*** Opening Material for this task ***
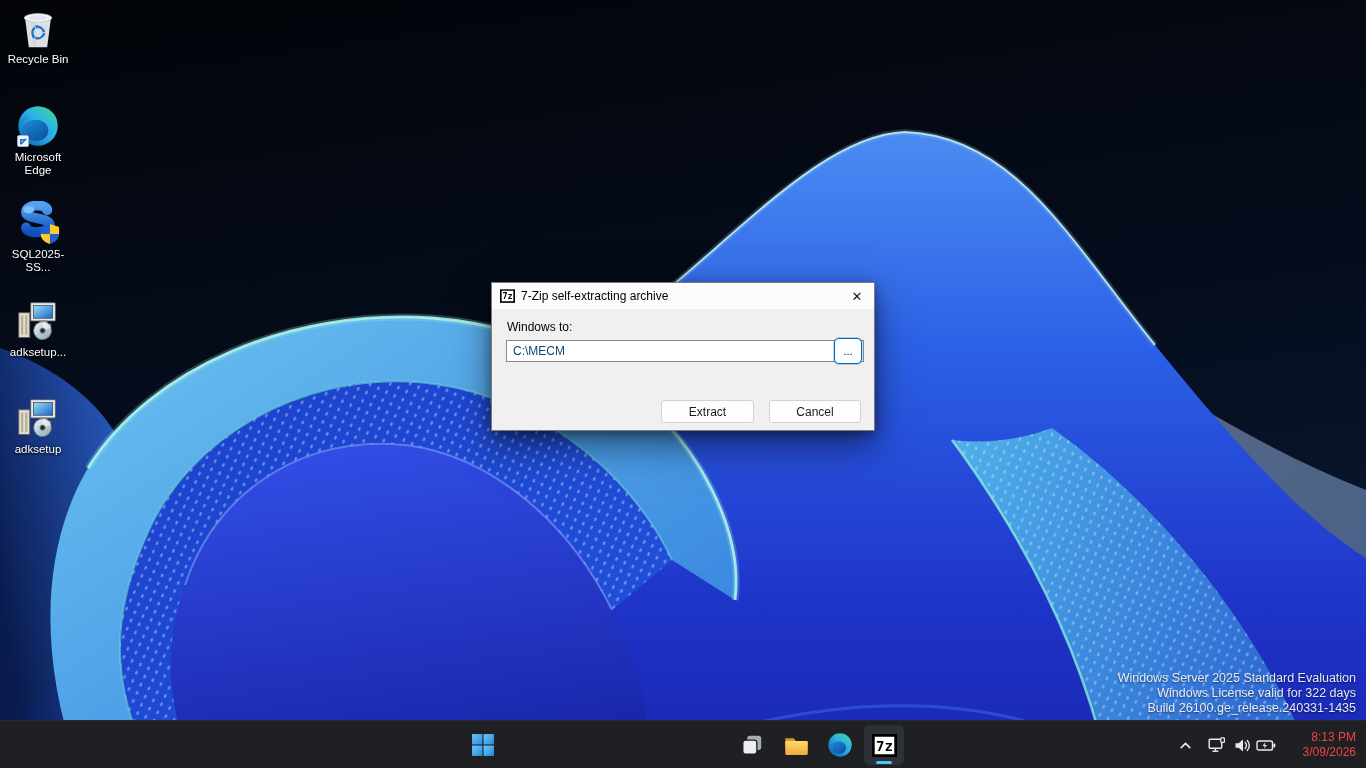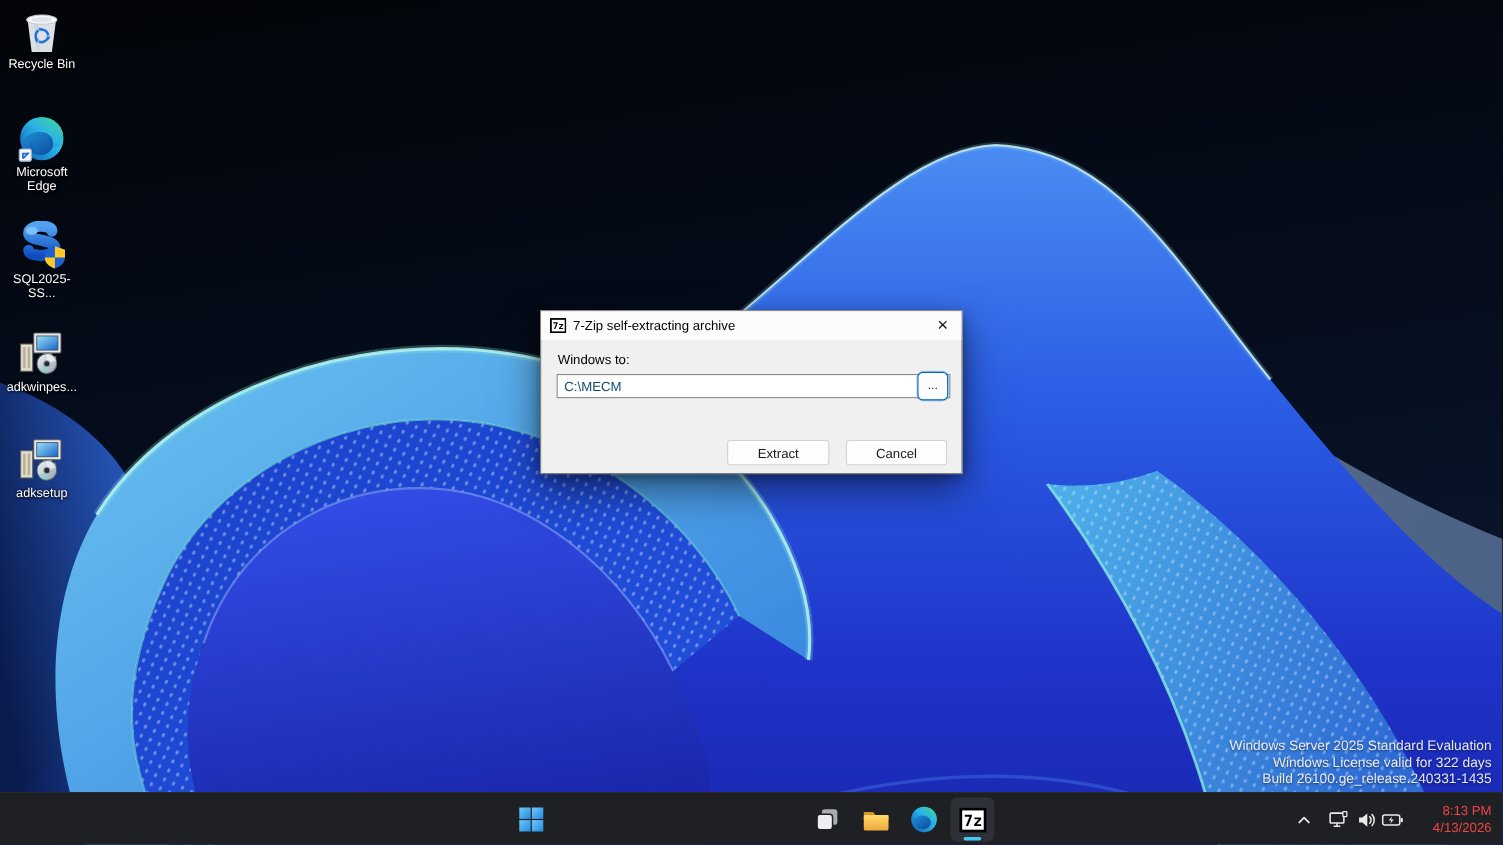--- a/index.html
+++ b/index.html
@@ -281,21 +281,21 @@
   <div class="desk-icon" style="top:201px">
     <span class="ic"><svg width="44" height="44">
           <use href="#sym-sql"></use>
         </svg></span>
     <span class="lbl">SQL2025-SS...</span>
   </div>
   <div class="desk-icon" style="top:299px">
     <span class="ic"><svg width="44" height="44">
           <use href="#sym-installer"></use>
         </svg></span>
-    <span class="lbl">adkwinpes...</span>
+    <span class="lbl">adksetup...</span>
   </div>
   <div class="desk-icon" style="top:396px">
     <span class="ic"><svg width="44" height="44">
           <use href="#sym-installer"></use>
         </svg></span>
     <span class="lbl">adksetup</span>
   </div>
 
   <div class="watermark">
     <div>Windows Server 2025 Standard Evaluation</div>
@@ -373,16 +373,16 @@
     <div class="tray-btn" style="left:1252px; width:28px">
       <svg width="20" height="13" viewBox="0 0 20 13">
         <rect x="1" y="2" width="15.5" height="9" rx="1.8" fill="none" stroke="#eaeaea" stroke-width="1.4"></rect>
         <rect x="17.3" y="4.6" width="2" height="3.8" rx=".8" fill="#eaeaea"></rect>
         <path d="M9.6 3 L6.4 7 h2.4 l-1 3 L11 6 H8.7 Z" fill="#eaeaea"></path>
       </svg>
     </div>
 
     <div class="clock">
       <span>8:13 PM</span>
-      <span>4/13/2026</span>
+      <span>3/09/2026</span>
     </div>
   </div>
 </div>
 
 </body></html>

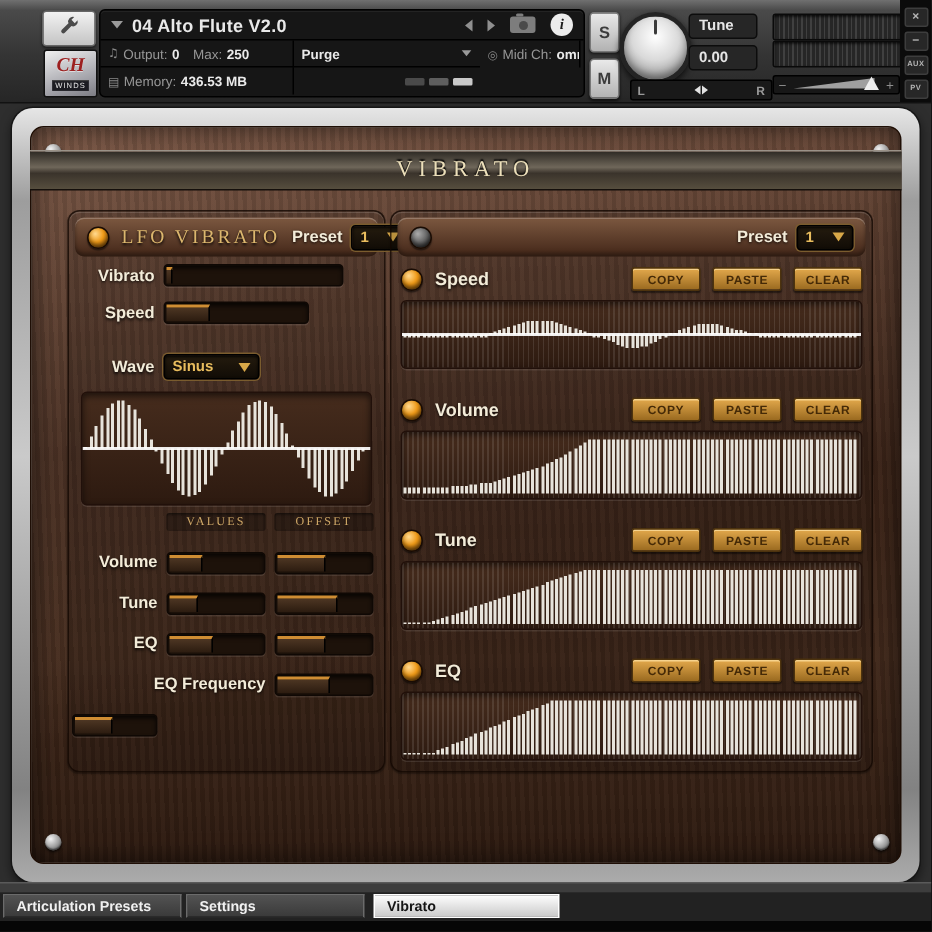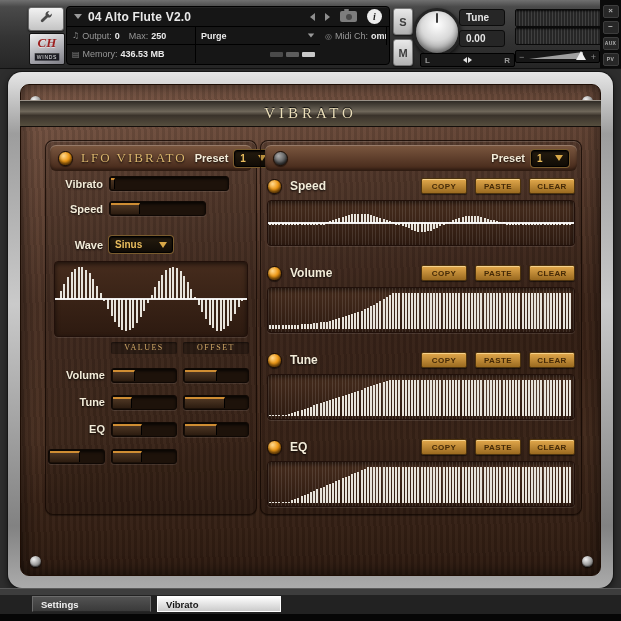--- a/index.html
+++ b/index.html
@@ -370,20 +370,21 @@
         <div class="hslider">
           <div class="fill" style="width: 62%;"></div>
         </div>
         <div class="mix-label">EQ</div>
         <div class="hslider">
           <div class="fill" style="width: 45%;"></div>
         </div>
         <div class="hslider">
           <div class="fill" style="width: 50%;"></div>
         </div>
+        <div class="mix-label wide">EQ Frequency</div>
         <div class="hslider">
           <div class="fill" style="width: 55%;"></div>
         </div>
         <div class="hslider">
           <div class="fill" style="width: 45%;"></div>
         </div>
       </div>
   </div>
 
   <div class="panel" id="auto-panel">
@@ -833,17 +834,18 @@
             <div class="bar" style="left: 294.531px; height: 36px; top: 5px;"></div>
             <div class="bar" style="left: 297.688px; height: 36px; top: 5px;"></div>
             <div class="bar" style="left: 300.844px; height: 36px; top: 5px;"></div>
           </div>
         </div>
       </div>
   </div>
 
   <div class="prestrip"></div>
   <div id="tabbar">
-      <div class="tab" style="width: 119px; margin-left: 30px;">Settings</div>
+      <div class="tab" style="width: 119px;">Articulation Presets</div>
+      <div class="tab" style="width: 119px;">Settings</div>
       <div class="tab active" style="width: 124px;">Vibrato</div>
     </div>
   <div class="blackfoot"></div>
 </div>
 
 </body></html>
*** Closing Material for this task ***
All lines of the listing must be given again exactly, excluding the pictures.

--- a/index.html
+++ b/index.html
@@ -281,21 +281,21 @@
   <div class="desk-icon" style="top:201px">
     <span class="ic"><svg width="44" height="44">
           <use href="#sym-sql"></use>
         </svg></span>
     <span class="lbl">SQL2025-SS...</span>
   </div>
   <div class="desk-icon" style="top:299px">
     <span class="ic"><svg width="44" height="44">
           <use href="#sym-installer"></use>
         </svg></span>
-    <span class="lbl">adkwinpes...</span>
+    <span class="lbl">adksetup...</span>
   </div>
   <div class="desk-icon" style="top:396px">
     <span class="ic"><svg width="44" height="44">
           <use href="#sym-installer"></use>
         </svg></span>
     <span class="lbl">adksetup</span>
   </div>
 
   <div class="watermark">
     <div>Windows Server 2025 Standard Evaluation</div>
@@ -373,16 +373,16 @@
     <div class="tray-btn" style="left:1252px; width:28px">
       <svg width="20" height="13" viewBox="0 0 20 13">
         <rect x="1" y="2" width="15.5" height="9" rx="1.8" fill="none" stroke="#eaeaea" stroke-width="1.4"></rect>
         <rect x="17.3" y="4.6" width="2" height="3.8" rx=".8" fill="#eaeaea"></rect>
         <path d="M9.6 3 L6.4 7 h2.4 l-1 3 L11 6 H8.7 Z" fill="#eaeaea"></path>
       </svg>
     </div>
 
     <div class="clock">
       <span>8:13 PM</span>
-      <span>4/13/2026</span>
+      <span>3/09/2026</span>
     </div>
   </div>
 </div>
 
 </body></html>

--- a/index.html
+++ b/index.html
@@ -370,20 +370,21 @@
         <div class="hslider">
           <div class="fill" style="width: 62%;"></div>
         </div>
         <div class="mix-label">EQ</div>
         <div class="hslider">
           <div class="fill" style="width: 45%;"></div>
         </div>
         <div class="hslider">
           <div class="fill" style="width: 50%;"></div>
         </div>
+        <div class="mix-label wide">EQ Frequency</div>
         <div class="hslider">
           <div class="fill" style="width: 55%;"></div>
         </div>
         <div class="hslider">
           <div class="fill" style="width: 45%;"></div>
         </div>
       </div>
   </div>
 
   <div class="panel" id="auto-panel">
@@ -833,17 +834,18 @@
             <div class="bar" style="left: 294.531px; height: 36px; top: 5px;"></div>
             <div class="bar" style="left: 297.688px; height: 36px; top: 5px;"></div>
             <div class="bar" style="left: 300.844px; height: 36px; top: 5px;"></div>
           </div>
         </div>
       </div>
   </div>
 
   <div class="prestrip"></div>
   <div id="tabbar">
-      <div class="tab" style="width: 119px; margin-left: 30px;">Settings</div>
+      <div class="tab" style="width: 119px;">Articulation Presets</div>
+      <div class="tab" style="width: 119px;">Settings</div>
       <div class="tab active" style="width: 124px;">Vibrato</div>
     </div>
   <div class="blackfoot"></div>
 </div>
 
 </body></html>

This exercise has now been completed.